INFORMATION GIVEN START

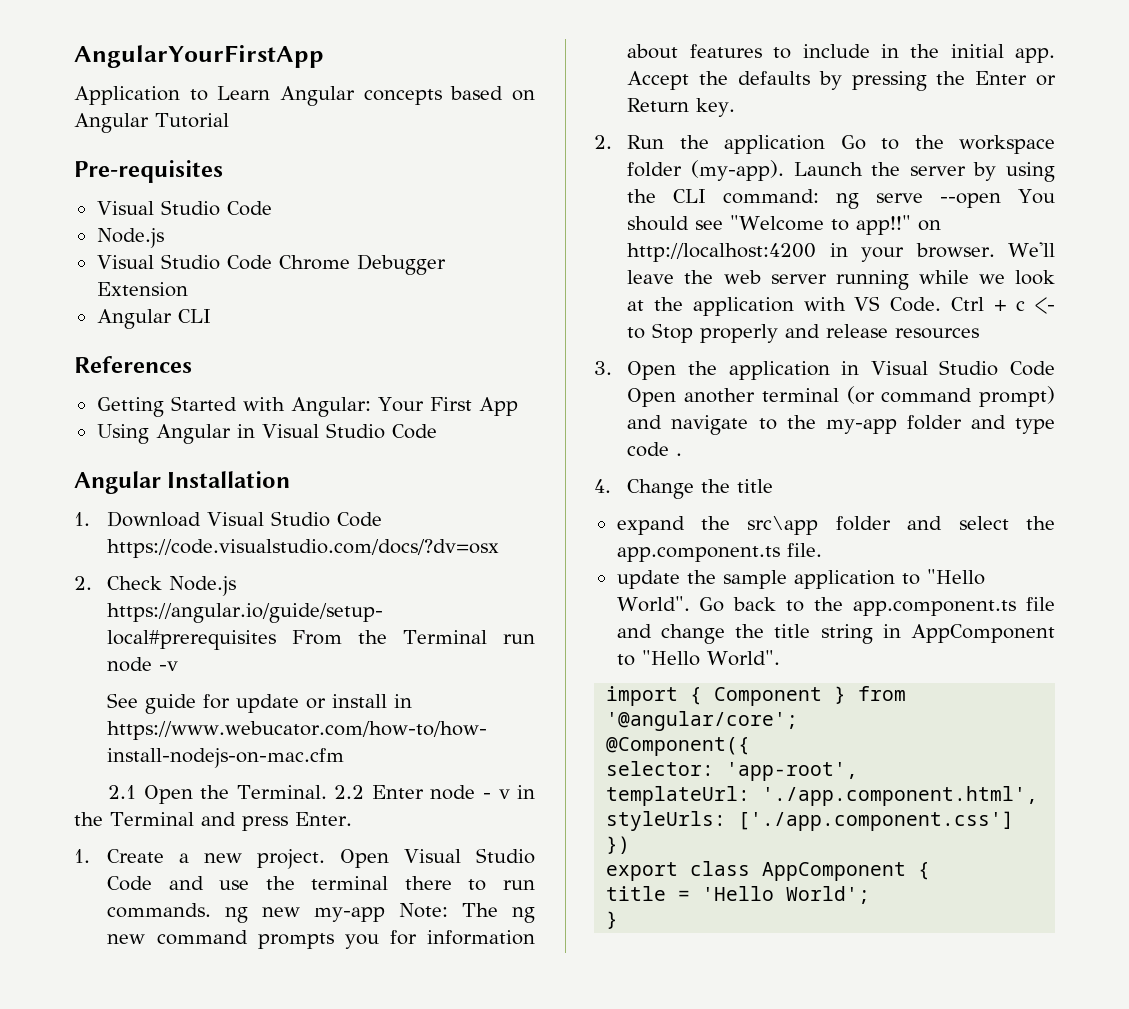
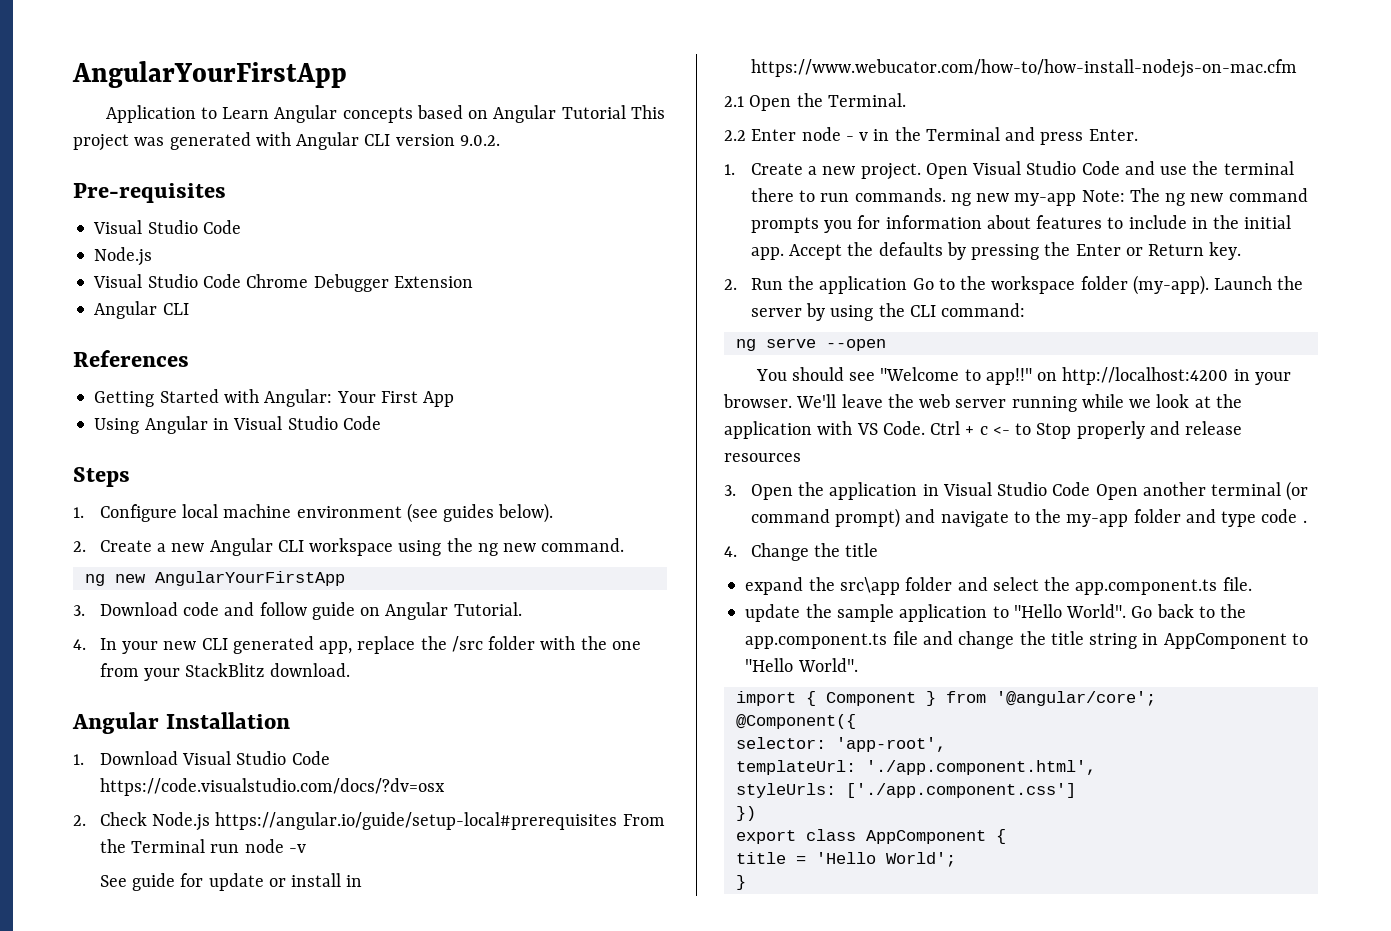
(229, 120) none -> [630,105,665,119] [73,132,500,151] This project was generated with Angular CLI version 9.0.2.
(437, 431) none -> [73,467,130,487] [73,503,554,523] [73,538,625,556] [84,571,345,586] [73,602,522,620] [73,636,641,654] [99,663,350,681] // Steps // 1. Configure local machine environment (see guides below). // 2. Create a new Angular CLI workspace using the ng new command. // ng new AngularYourFirstApp // 3. Download code and follow guide on Angular Tutorial. // 4. In your new CLI generated app, replace the /src folder with the one from your StackBlitz download.
(327, 792) none -> (906, 100) //
(820, 196) none -> (1026, 310) //
(1002, 200) none -> (886, 345) //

INFORMATION GIVEN END

# THE PROBLEM
Word for word, return the entries above, but without any pictures.

# REPLY TO THE EXERCISE
(229, 120) none -> [630,105,665,119] [73,132,500,151] This project was generated with Angular CLI version 9.0.2.
(437, 431) none -> [73,467,130,487] [73,503,554,523] [73,538,625,556] [84,571,345,586] [73,602,522,620] [73,636,641,654] [99,663,350,681] // Steps // 1. Configure local machine environment (see guides below). // 2. Create a new Angular CLI workspace using the ng new command. // ng new AngularYourFirstApp // 3. Download code and follow guide on Angular Tutorial. // 4. In your new CLI generated app, replace the /src folder with the one from your StackBlitz download.
(327, 792) none -> (906, 100) //
(820, 196) none -> (1026, 310) //
(1002, 200) none -> (886, 345) //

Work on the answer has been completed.